Instructions to follow:
Your output must be the lines below from the line containing "(87, 173) none -> [105,253,126,262] -r" to the line containing "(556, 1259) none -> (240, 969) //", both lines included, reproduced exactly and without pictures.

Exercise input:
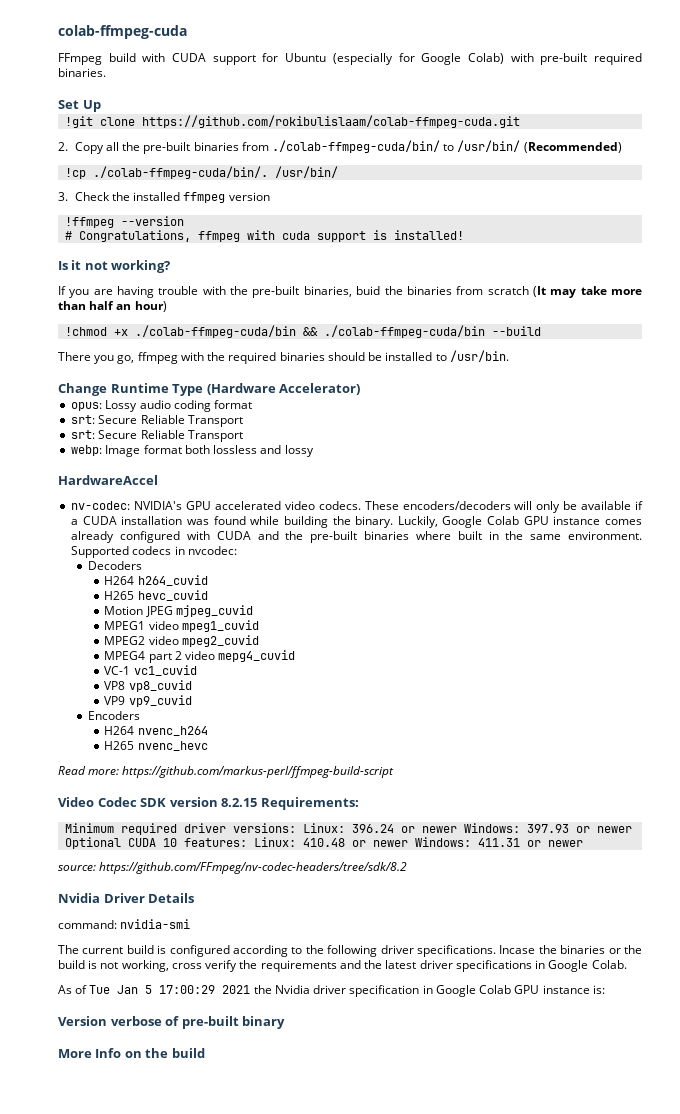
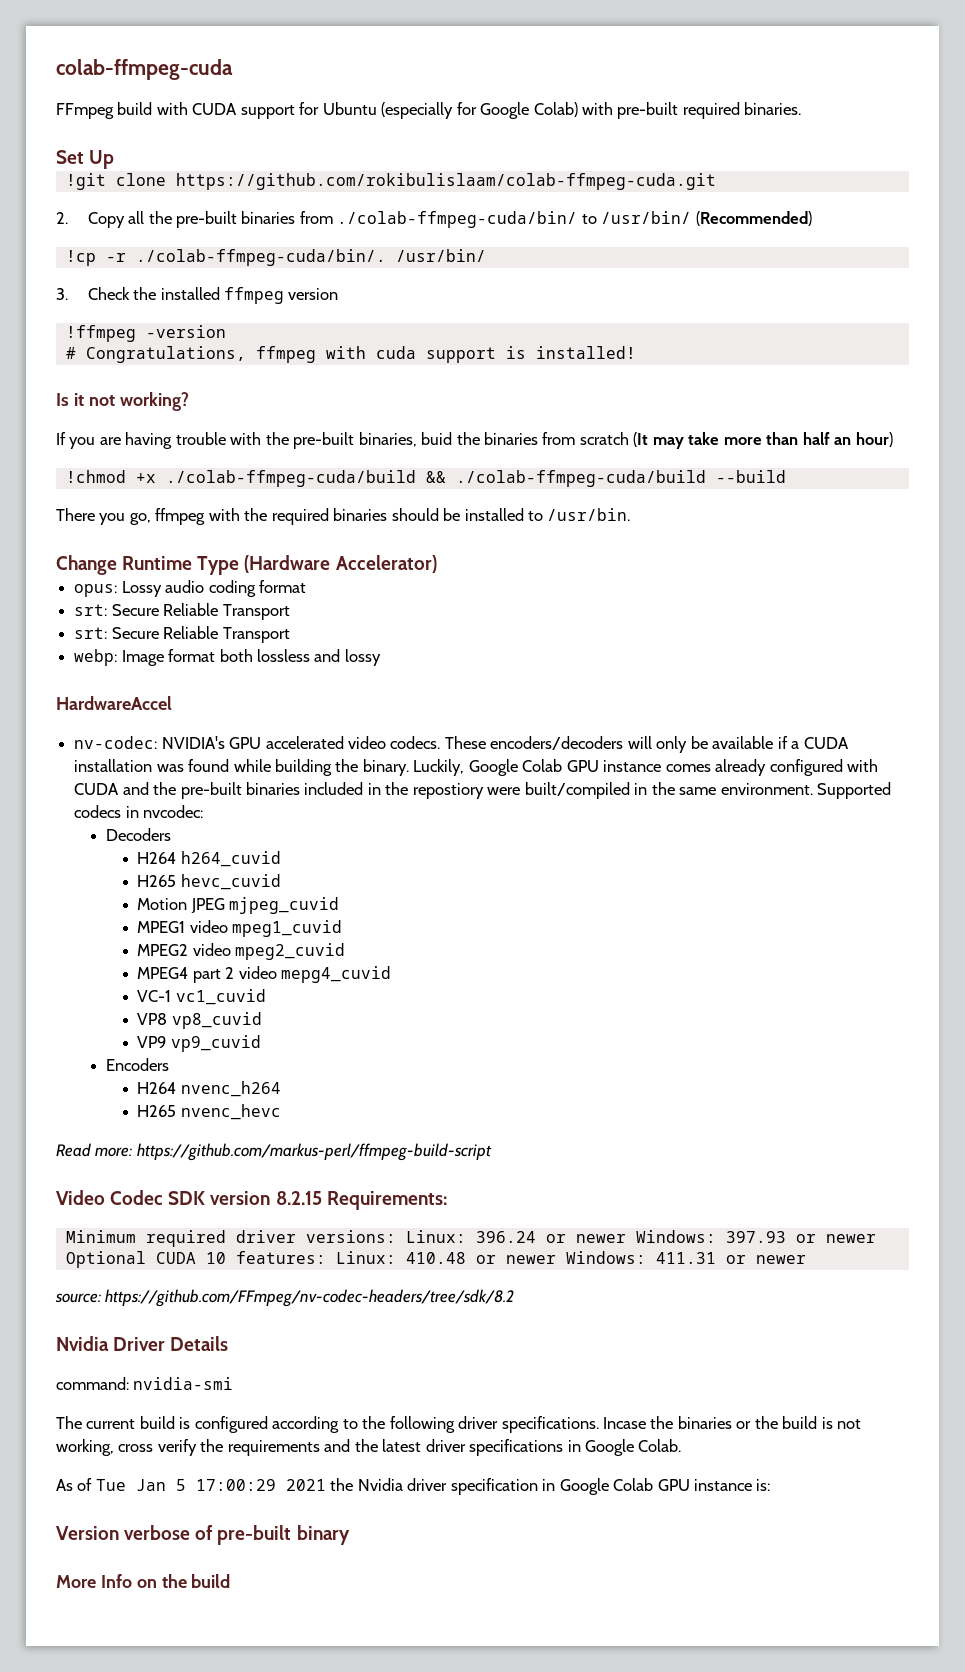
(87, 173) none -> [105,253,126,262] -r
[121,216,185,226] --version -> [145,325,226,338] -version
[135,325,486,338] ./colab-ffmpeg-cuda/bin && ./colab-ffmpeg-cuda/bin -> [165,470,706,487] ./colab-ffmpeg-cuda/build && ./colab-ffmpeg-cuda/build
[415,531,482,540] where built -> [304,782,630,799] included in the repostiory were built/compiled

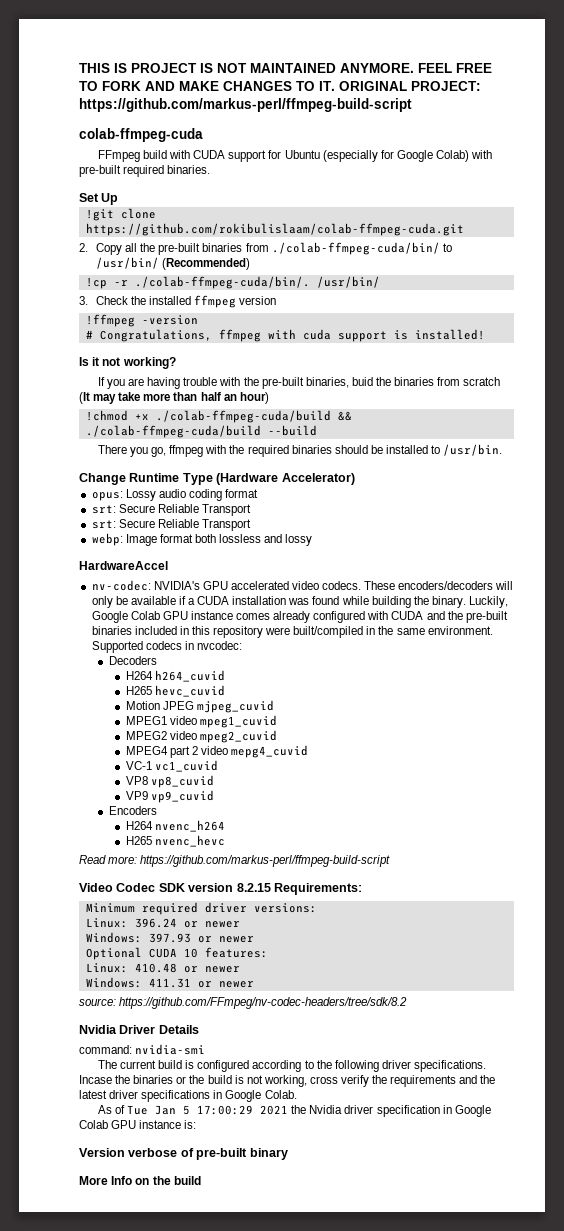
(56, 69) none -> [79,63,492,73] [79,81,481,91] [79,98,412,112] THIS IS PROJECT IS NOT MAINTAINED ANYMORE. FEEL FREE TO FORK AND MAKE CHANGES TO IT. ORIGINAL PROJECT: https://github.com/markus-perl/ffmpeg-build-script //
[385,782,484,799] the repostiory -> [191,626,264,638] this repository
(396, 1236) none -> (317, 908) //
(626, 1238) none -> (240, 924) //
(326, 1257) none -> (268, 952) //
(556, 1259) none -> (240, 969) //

--

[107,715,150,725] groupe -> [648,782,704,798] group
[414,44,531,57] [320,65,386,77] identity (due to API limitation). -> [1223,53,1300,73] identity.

---

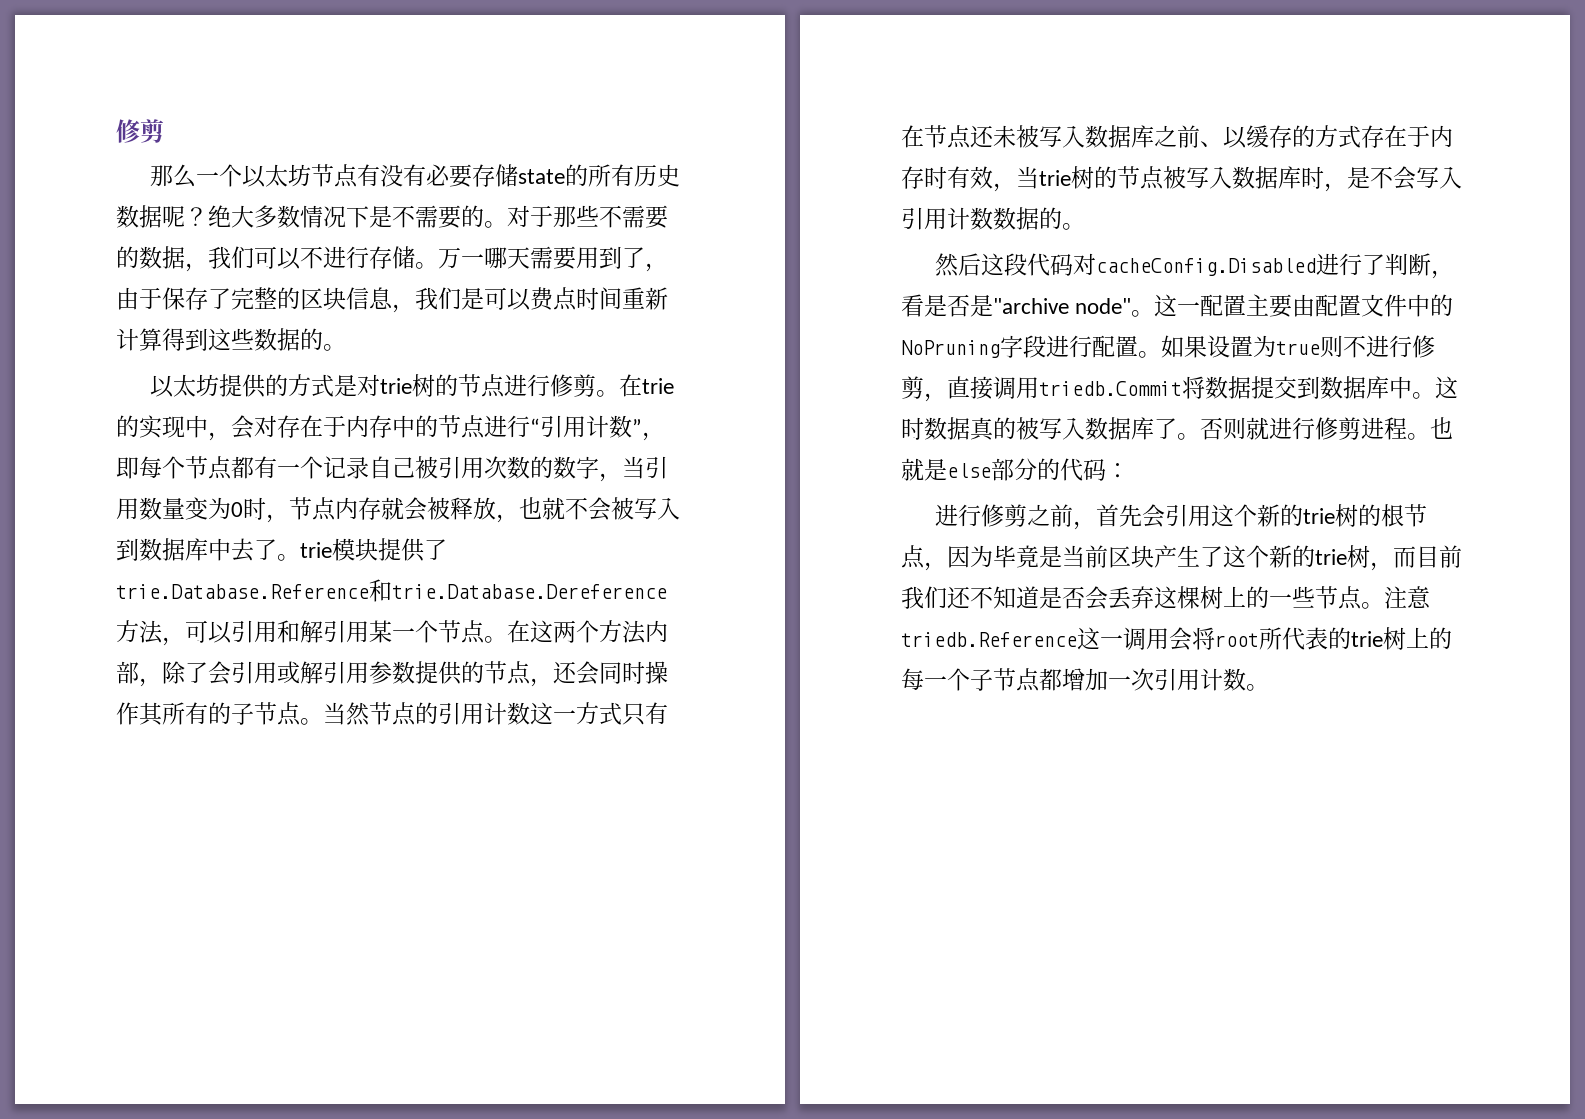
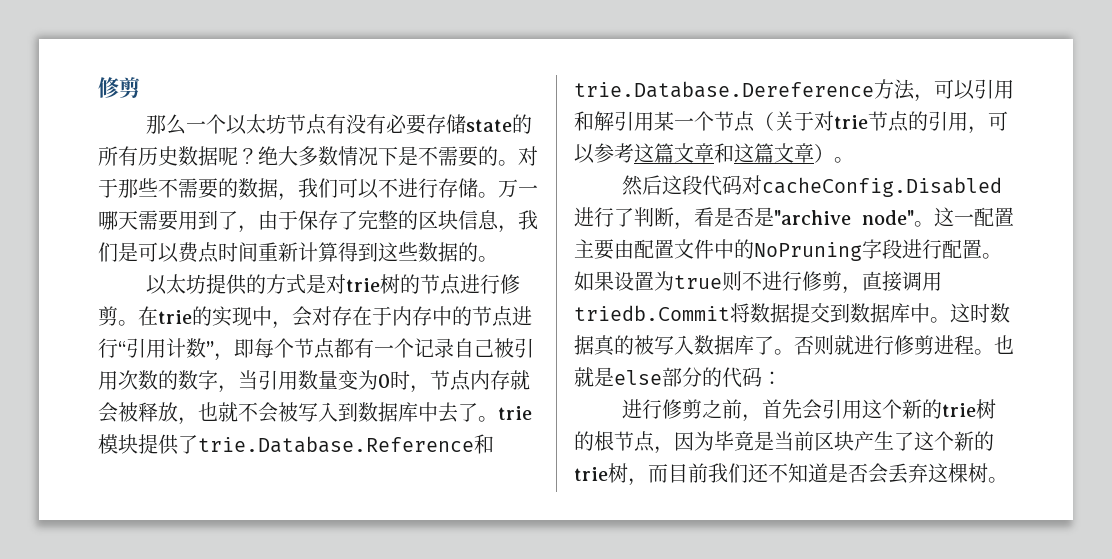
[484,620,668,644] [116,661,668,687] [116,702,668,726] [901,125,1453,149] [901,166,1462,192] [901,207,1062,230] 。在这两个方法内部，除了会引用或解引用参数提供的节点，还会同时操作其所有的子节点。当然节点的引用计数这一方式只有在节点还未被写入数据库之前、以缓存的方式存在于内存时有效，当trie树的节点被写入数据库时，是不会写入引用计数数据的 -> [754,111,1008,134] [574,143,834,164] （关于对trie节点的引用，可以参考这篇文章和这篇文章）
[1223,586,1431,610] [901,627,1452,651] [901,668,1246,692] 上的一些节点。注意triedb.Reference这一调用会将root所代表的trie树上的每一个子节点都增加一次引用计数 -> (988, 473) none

Result of this exercise:
(87, 173) none -> [105,253,126,262] -r
[121,216,185,226] --version -> [145,325,226,338] -version
[135,325,486,338] ./colab-ffmpeg-cuda/bin && ./colab-ffmpeg-cuda/bin -> [165,470,706,487] ./colab-ffmpeg-cuda/build && ./colab-ffmpeg-cuda/build
[415,531,482,540] where built -> [304,782,630,799] included in the repostiory were built/compiled

(56, 69) none -> [79,63,492,73] [79,81,481,91] [79,98,412,112] THIS IS PROJECT IS NOT MAINTAINED ANYMORE. FEEL FREE TO FORK AND MAKE CHANGES TO IT. ORIGINAL PROJECT: https://github.com/markus-perl/ffmpeg-build-script //
[385,782,484,799] the repostiory -> [191,626,264,638] this repository
(396, 1236) none -> (317, 908) //
(626, 1238) none -> (240, 924) //
(326, 1257) none -> (268, 952) //
(556, 1259) none -> (240, 969) //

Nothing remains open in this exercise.